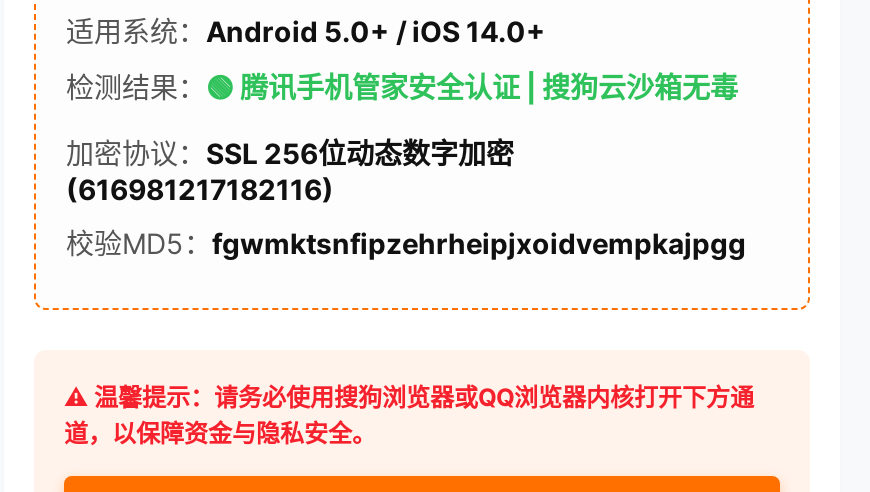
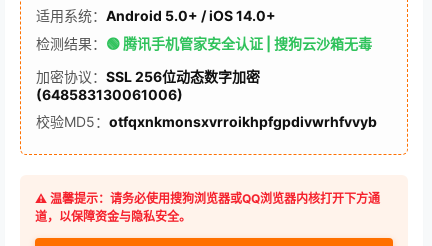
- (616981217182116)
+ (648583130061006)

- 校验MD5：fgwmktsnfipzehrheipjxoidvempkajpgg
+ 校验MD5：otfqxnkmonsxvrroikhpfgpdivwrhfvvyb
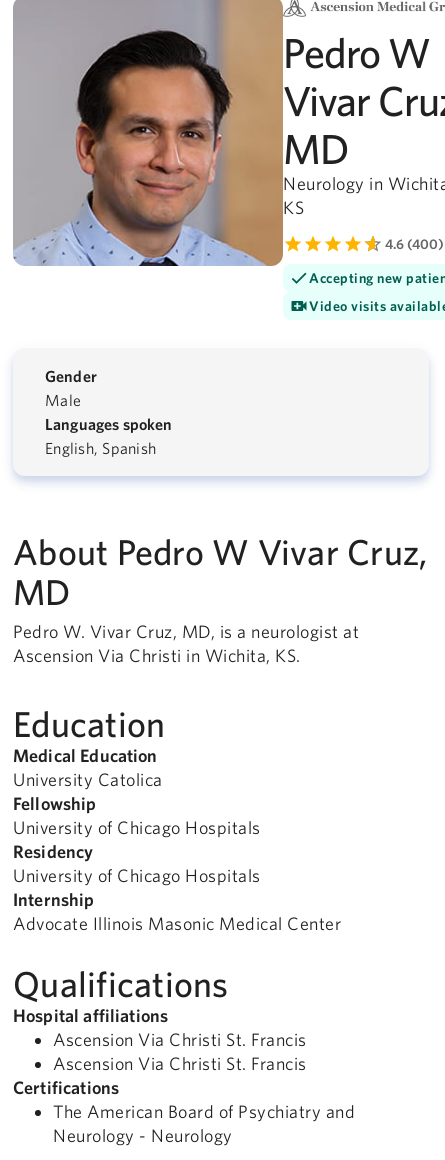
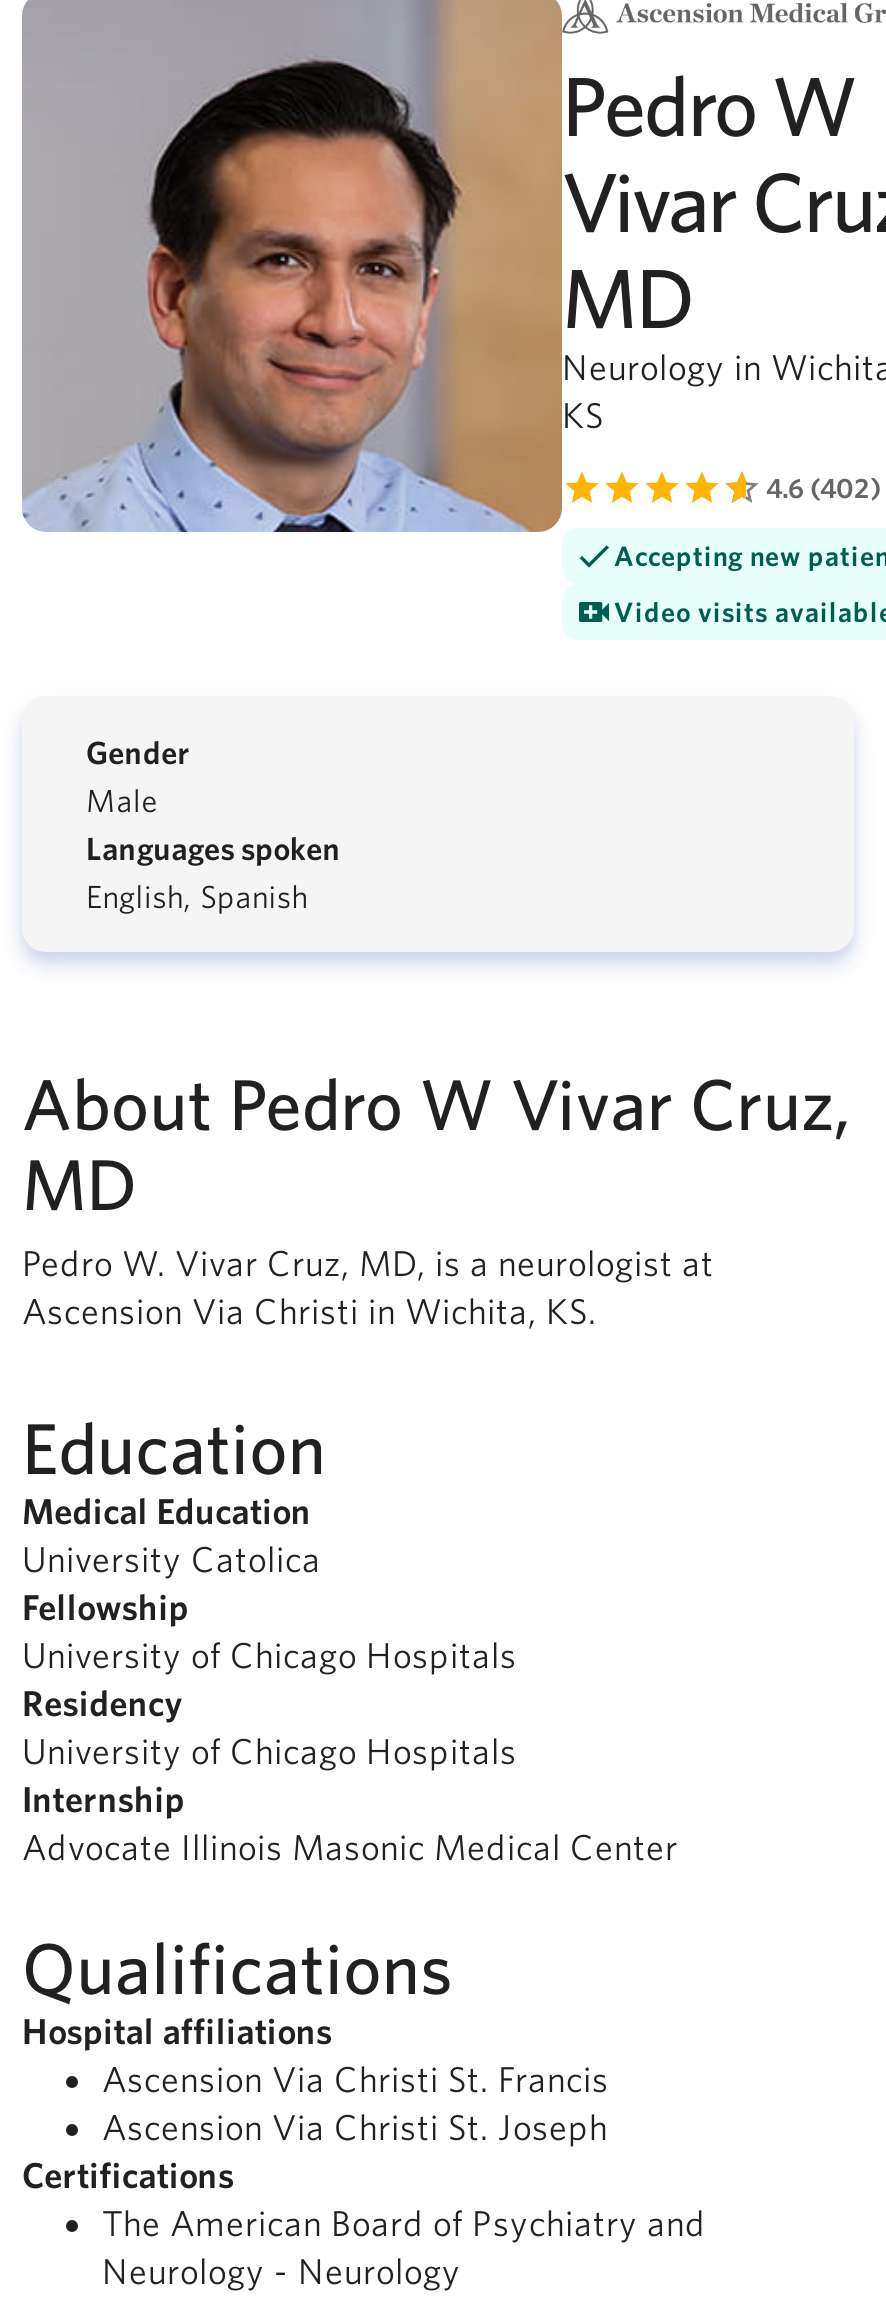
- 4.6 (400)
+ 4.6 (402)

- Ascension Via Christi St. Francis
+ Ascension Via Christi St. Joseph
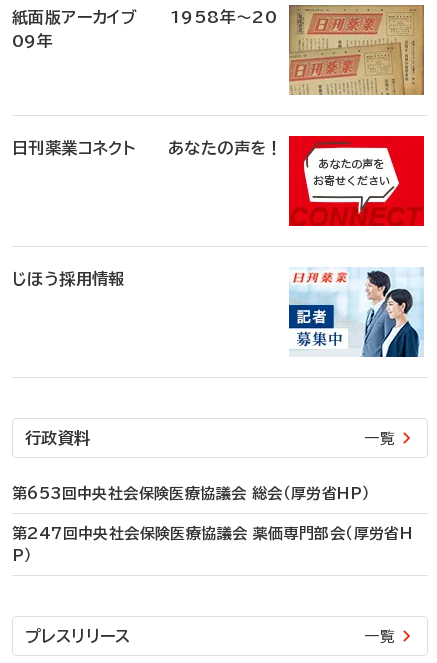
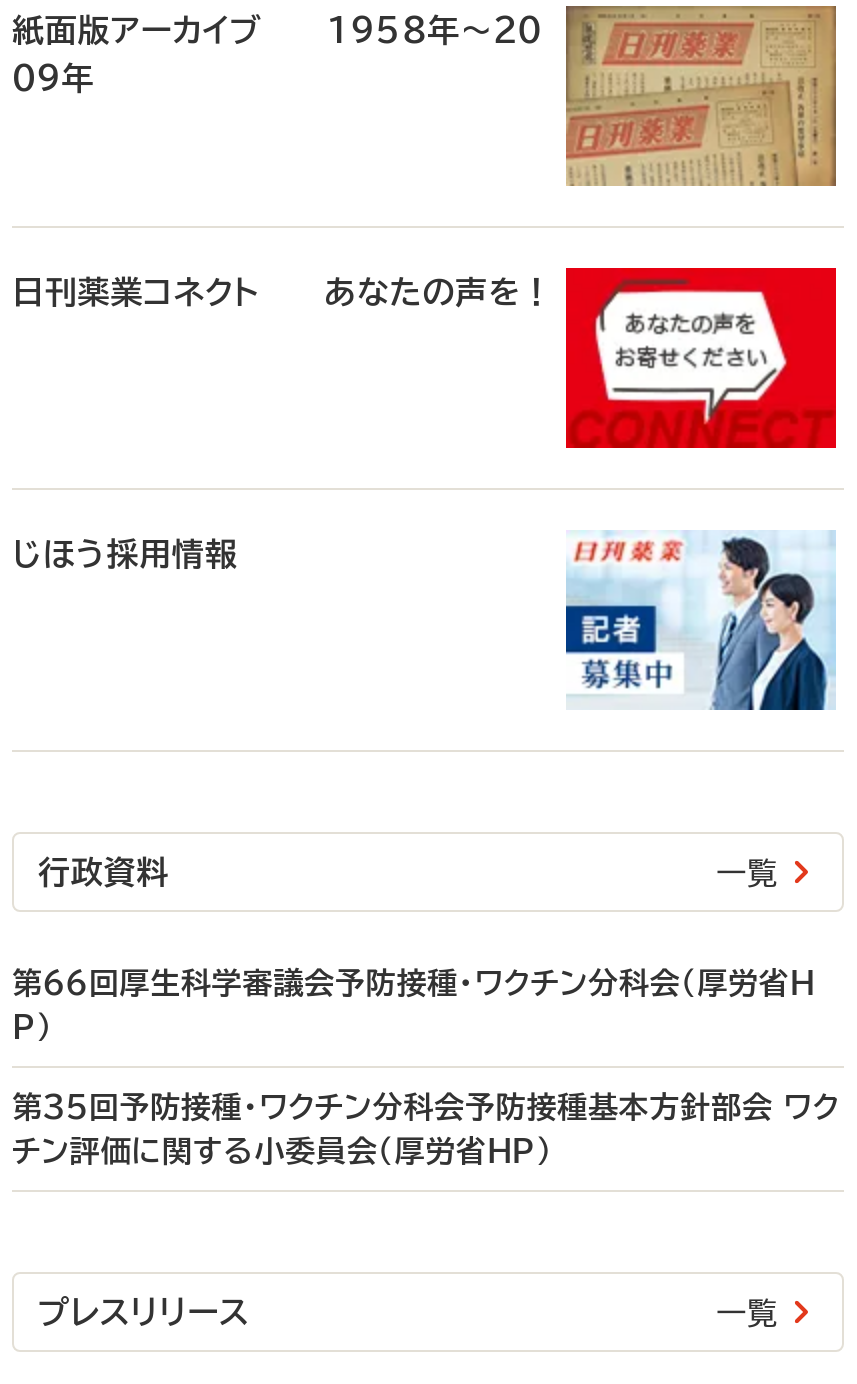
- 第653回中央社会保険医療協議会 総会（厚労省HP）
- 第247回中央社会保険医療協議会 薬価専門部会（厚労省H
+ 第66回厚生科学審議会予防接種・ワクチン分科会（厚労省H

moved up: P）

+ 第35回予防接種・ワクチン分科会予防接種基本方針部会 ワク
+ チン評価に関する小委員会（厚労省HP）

> Task prompt
Repeat the material exactly, without images.

> Reply to the task
- (616981217182116)
+ (648583130061006)

- 校验MD5：fgwmktsnfipzehrheipjxoidvempkajpgg
+ 校验MD5：otfqxnkmonsxvrroikhpfgpdivwrhfvvyb
- 4.6 (400)
+ 4.6 (402)

- Ascension Via Christi St. Francis
+ Ascension Via Christi St. Joseph
- 第653回中央社会保険医療協議会 総会（厚労省HP）
- 第247回中央社会保険医療協議会 薬価専門部会（厚労省H
+ 第66回厚生科学審議会予防接種・ワクチン分科会（厚労省H

moved up: P）

+ 第35回予防接種・ワクチン分科会予防接種基本方針部会 ワク
+ チン評価に関する小委員会（厚労省HP）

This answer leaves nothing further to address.